Why managers get paid more than programmers??

I've been managing a small team for the past 6 months now, when I was just a developer I always used to wonder why is that people who manage people get paid more than people that actually build the product and bring in the moolah. Ideally pay should be directly proportional to difficulty of task. If that's the case let's compare the relative efforts involved in programming vs. management. Since we developers understand programming very well, let us try and think of management as a programming activity where people are analogous to computers, getting a computer or group of computers to do what you want if similar to managing and getting work done from a person or a group of people. The dominant language style is different in both worlds, computer languages are dominated by imperative languages which require explicit instructions on how to do a particular task, whereas people programming is dominated by declarative(SQL like) languages where only the intent of the task is provided and not the actual steps.

When you don't have experience with managing people it's hard to imagine why people programming is hard, after all humans are logical and intelligent entities(with some exceptions - http://www.darwinawards.com/) capable of making their own decisions and carrying out tasks based on just the expected outcome, sweet!! this is Object-Oriented utopia. Compared to computers which need to be told in very explicit terms what to do programming people should be a walk in the park.

Once you start managing people you realize that things are not so rosy, to put this in perspective, lets imagine that we were to design programs for a new set of computers that had human like qualities, here are some issues off the top of my head that you would face in programming this new breed of computers

- You could never predict the output for any given input, the output would be different on each machine and it would be a function of
    1. Past programs -  knowledge, experience, culture, ethics, attitude etc.
    2. Physical conditions - physical health, fatigue etc.
    3. Mental conditions - stress, family issues, inter-personal issues

- Efficiency would vary each day depending on mental and physical conditions

- While debugging, the computer would give you incorrect values for watch variables, so that you don't think that it's the computer's fault.

- Not upgrading or paying enough attention to your computer could cause it to become grumpy and not execute the instructions properly

- Having sleeker and more powerful computers around could reduce the efficiency

- It would delibrately try to make other computers execute instructions improperly so as to get more upgrades

- The computers would not startup on some days

- A program that works on one computer or set of computers would always need some tweaking to make it work on a different set of computers

- Sometimes the computer would want to become a programmer himself and do underhanded stuff to make sure that the program does not work properly
I am sure there are many more issues you would face in programming this new system but I think the above set gets the point acorss.
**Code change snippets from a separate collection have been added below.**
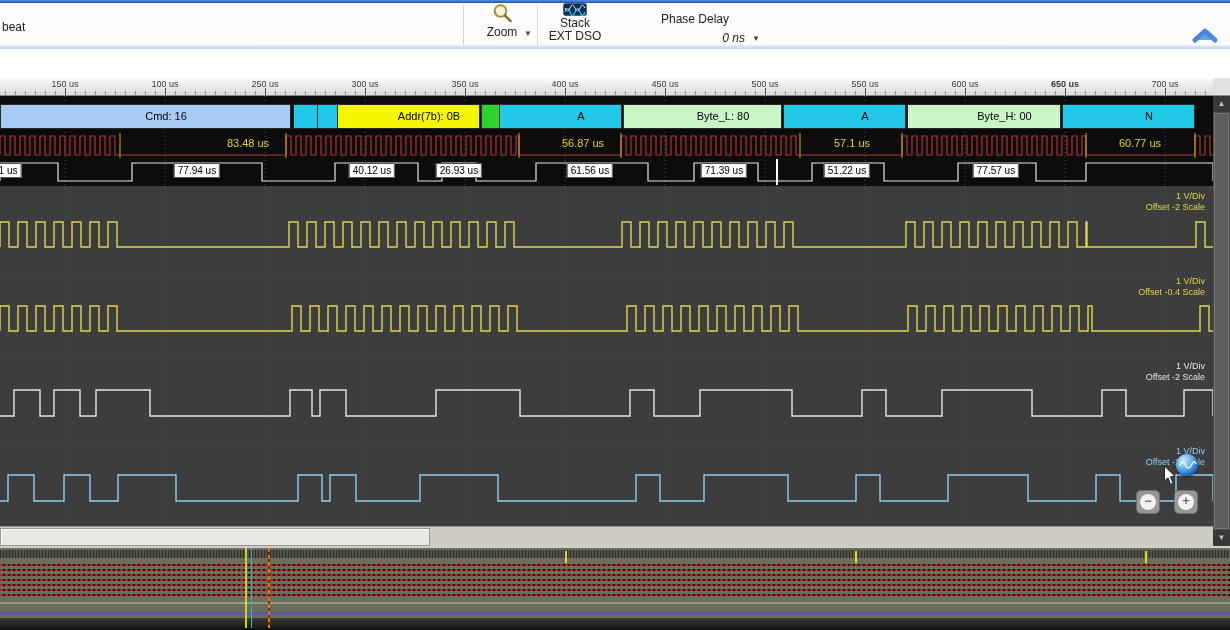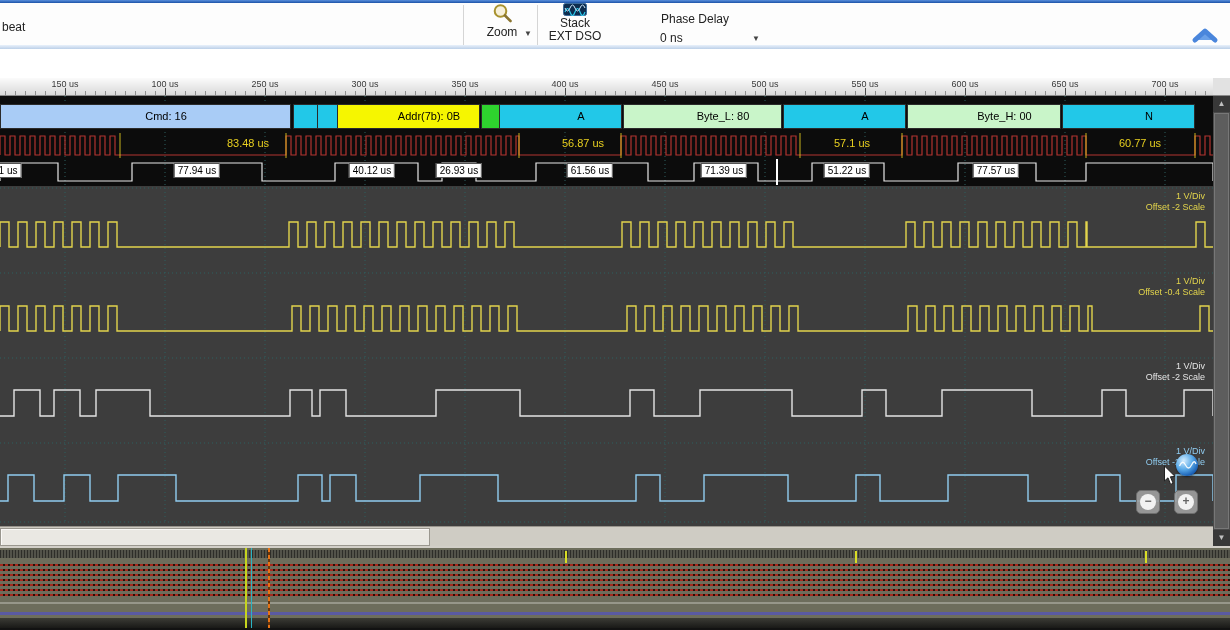--- a/index.html
+++ b/index.html
@@ -16,21 +16,21 @@
   .zoom-ico{position:absolute;left:14px;top:0;}
   .zoom-lab{position:absolute;left:0;top:22px;width:48px;text-align:center;font-size:12px;color:#222;}
   .chev{font-size:8px;color:#444;}
   .zoom-chev{position:absolute;right:2px;top:26px;}
   .tool-stack{position:absolute;left:543px;top:0;width:64px;height:42px;font-size:12px;color:#222;}
   .stack-ico{position:absolute;left:20px;top:0;}
   .stack-l1{position:absolute;left:0;top:13px;width:64px;text-align:center;}
   .stack-l2{position:absolute;left:0;top:26px;width:64px;text-align:center;}
   .tool-phase{position:absolute;left:645px;top:0;width:100px;height:42px;font-size:12px;color:#222;}
   .ph-lab{position:absolute;left:0;top:9px;width:100px;text-align:center;}
-  .ph-val{position:absolute;left:15px;top:28px;width:100px;text-align:left;}
+  .ph-val{position:absolute;left:0;top:28px;width:100px;text-align:right;font-style:italic;}
   .ph-chev{position:absolute;left:752px;top:31px;}
   .collapse{position:absolute;left:1190px;top:24px;}
   
   .ruler{position:absolute;left:0;top:78px;width:1213px;height:18px;border-bottom:1px solid #8a8a8a;
     background-image:repeating-linear-gradient(90deg,#8f8f8f 0 1px,transparent 1px 10px),linear-gradient(#fbfbfb,#d9d9d9);
     background-size:100% 4px,100% 100%;background-position:5px 100%,0 0;background-repeat:no-repeat,no-repeat;}
   .tick-label{position:absolute;top:1px;transform:translateX(-50%);font-size:9px;color:#3a3a3a;white-space:nowrap;}
   .tick-major{position:absolute;bottom:0;width:1px;height:7px;background:#4a4a4a;}
   .ruler-corner{position:absolute;left:1213px;top:78px;width:17px;height:18px;background:#e2e2e2;border-bottom:1px solid #8a8a8a;}
   
@@ -138,21 +138,21 @@
       <div class="tick-label" style="left: 565px;">400 us</div>
       <div class="tick-major" style="left: 565px;"></div>
       <div class="tick-label" style="left: 665px;">450 us</div>
       <div class="tick-major" style="left: 665px;"></div>
       <div class="tick-label" style="left: 765px;">500 us</div>
       <div class="tick-major" style="left: 765px;"></div>
       <div class="tick-label" style="left: 865px;">550 us</div>
       <div class="tick-major" style="left: 865px;"></div>
       <div class="tick-label" style="left: 965px;">600 us</div>
       <div class="tick-major" style="left: 965px;"></div>
-      <div class="tick-label" style="left: 1065px;">650 us</div>
+      <div class="tick-label" style="left: 1065px; font-weight: bold;">650 us</div>
       <div class="tick-major" style="left: 1065px;"></div>
       <div class="tick-label" style="left: 1165px;">700 us</div>
       <div class="tick-major" style="left: 1165px;"></div>
     </div>
   <div class="ruler-corner"></div>
 
   <div class="wave">
     <div class="digital-bg"></div>
     <svg id="wave-svg" width="1213" height="430">
         <line x1="65" y1="0" x2="65" y2="428" stroke="#2d6060" stroke-dasharray="1 3"></line>

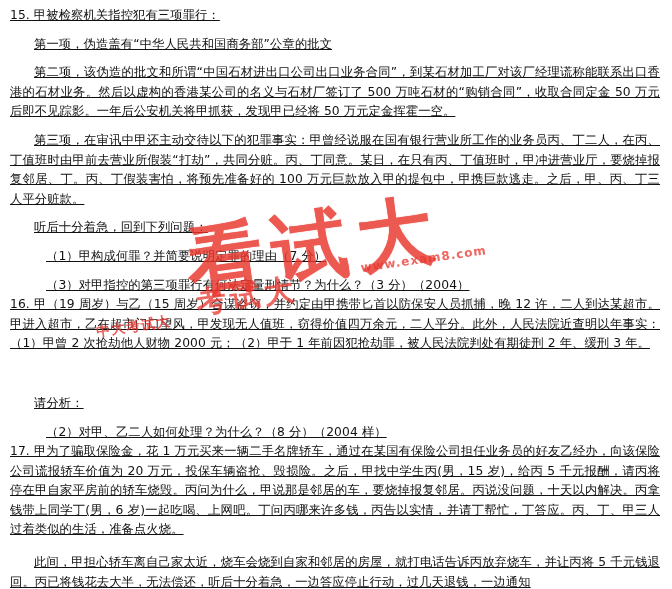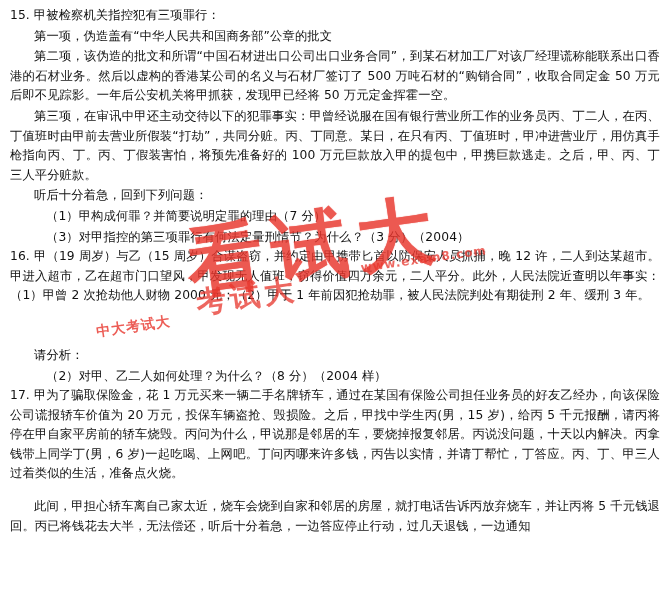--- a/index.html
+++ b/index.html
@@ -29,29 +29,30 @@
     padding: 6px 12px 0 10px;
     box-sizing: border-box;
   }
   .para {
     font-size: 12.3px;
     line-height: 19.6px;
     text-align: justify;
     text-justify: inter-ideograph;
     margin: 0;
     letter-spacing: 0.1px;
+    text-decoration: underline;
   }
   .indent2 {
     text-indent: 24px;
     margin-top: 40px;
   }
   .indent-item {
     text-indent: 36px;
   }
-  .gap-sm { margin-top: 1px; }
+  .gap-sm { margin-top: 9px; }
   .gap-md { margin-top: 13px; }
   .gap-lg { margin-top: 20px; }
   .block {
     margin: 0;
   }
 
   
   .watermark {
     position: absolute;
     z-index: 3;
@@ -99,21 +100,21 @@
 <body>
 
 <div class="page">
 
   <div class="content">
 
     <div class="block">
       <p class="para">15. 甲被检察机关指控犯有三项罪行：</p>
       <p class="para indent2 gap-sm">第一项，伪造盖有“中华人民共和国商务部”公章的批文</p>
       <p class="para indent2 gap-sm">第二项，该伪造的批文和所谓“中国石材进出口公司出口业务合同”，到某石材加工厂对该厂经理谎称能联系出口香港的石材业务。然后以虚构的香港某公司的名义与石材厂签订了 500 万吨石材的“购销合同”，收取合同定金 50 万元后即不见踪影。一年后公安机关将甲抓获，发现甲已经将 50 万元定金挥霍一空。</p>
-      <p class="para indent2 gap-sm">第三项，在审讯中甲还主动交待以下的犯罪事实：甲曾经说服在国有银行营业所工作的业务员丙、丁二人，在丙、丁值班时由甲前去营业所假装“打劫”，共同分赃。丙、丁同意。某日，在只有丙、丁值班时，甲冲进营业厅，用仿真手枪指向丙、丁。丙、丁假装害怕，将预先准备好的 100 万元巨款放入甲的提包中，甲携巨款逃走。之后，甲、丙、丁三人平分赃款。</p>
+      <p class="para indent2 gap-sm">第三项，在审讯中甲还主动交待以下的犯罪事实：甲曾经说服在国有银行营业所工作的业务员丙、丁二人，在丙、丁值班时由甲前去营业所假装“打劫”，共同分赃。丙、丁同意。某日，在只有丙、丁值班时，甲冲进营业厅，要烧掉报复邻居、丁。丙、丁假装害怕，将预先准备好的 100 万元巨款放入甲的提包中，甲携巨款逃走。之后，甲、丙、丁三人平分赃款。</p>
       <p class="para indent2 gap-sm">听后十分着急，回到下列问题：</p>
       <p class="para indent-item gap-sm">（1）甲构成何罪？并简要说明定罪的理由（7 分）</p>
       <p class="para indent-item gap-sm">（3）对甲指控的第三项罪行有何法定量刑情节？为什么？（3 分）（2004）</p>
     </div>
 
     <div class="block gap-md">
       <p class="para">16. 甲（19 周岁）与乙（15 周岁）合谋盗窃，并约定由甲携带匕首以防保安人员抓捕，晚 12 许，二人到达某超市。甲进入超市，乙在超市门口望风，甲发现无人值班，窃得价值四万余元，二人平分。此外，人民法院近查明以年事实：（1）甲曾 2 次抢劫他人财物 2000 元；（2）甲于 1 年前因犯抢劫罪，被人民法院判处有期徒刑 2 年、缓刑 3 年。</p>
     </div>
 
     <div class="block gap-md">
As you can see it's making computers do what you want that is a walk in the park compared to people programming. To program a regular computer you can learn a programming language, or pick up a book on how to use some tool and 99.99% of the time the computer will exactly behave as it says in the book.

Is this exact behaviour possible with humans?, for sure there are a lot of books on how to deal with people, but they deal in probabilities, the only way you can predict the output for any given input with a reasonable level of certainty is experience. So like quantum mechanics, even with a well written program there is always a positive probability of unexpected outcome, when this is multiplied with the number of persons being programmed the uncertainty becomes unmanageable. This is usually combated by adding a layer of abstraction(middle managers, supervisors etc.) to reduce the uncertainty at higher levels. Thus programming people is tough infact tougher than any other engineering discipline that has predictable outcomes for any event.

Trying to get work done with a group of people is a herculean task compared to programming the regular computers, because even though we have the tough job of telling the computers what needs to be done correctly, management has the tougher job of understanding each individual person and coming up with a language to effectively program that person. Not only that, the program needs to change based on the presence or absence of other people. The effectiveness of a people programmer is directly proportional to the langauge used for programming each individual. This is also the reason why most good managers have years of experience, because experience based on an extensive dataset of inputs and outputs is required to effectively program people.

And that is why my dear fellow programmers, our managers are paid much more than us weenies trying to program these submissive and static regular computers. :)


  • Ok, I'll bite ;-)

    One of the laws of nature is that things change. Like all people, managers experience this law every day. You argue that managers should be paid more because they have to cope with a much bigger amount of uncertainty/change. Because you are a manager, and might you want to rationalize your recent paycheck increase I understand you are looking for supporting arguments. I, however, do not agree with this argument, because uncertainty is also a very big friend of the programmer. Complete methodologies like Extreme Programming are created to cope with constant changes in requirements. A 3rd party module doesn't fit the bill, but you forced from above to use it. Computers crash. Someone borked a server you use for development, etc.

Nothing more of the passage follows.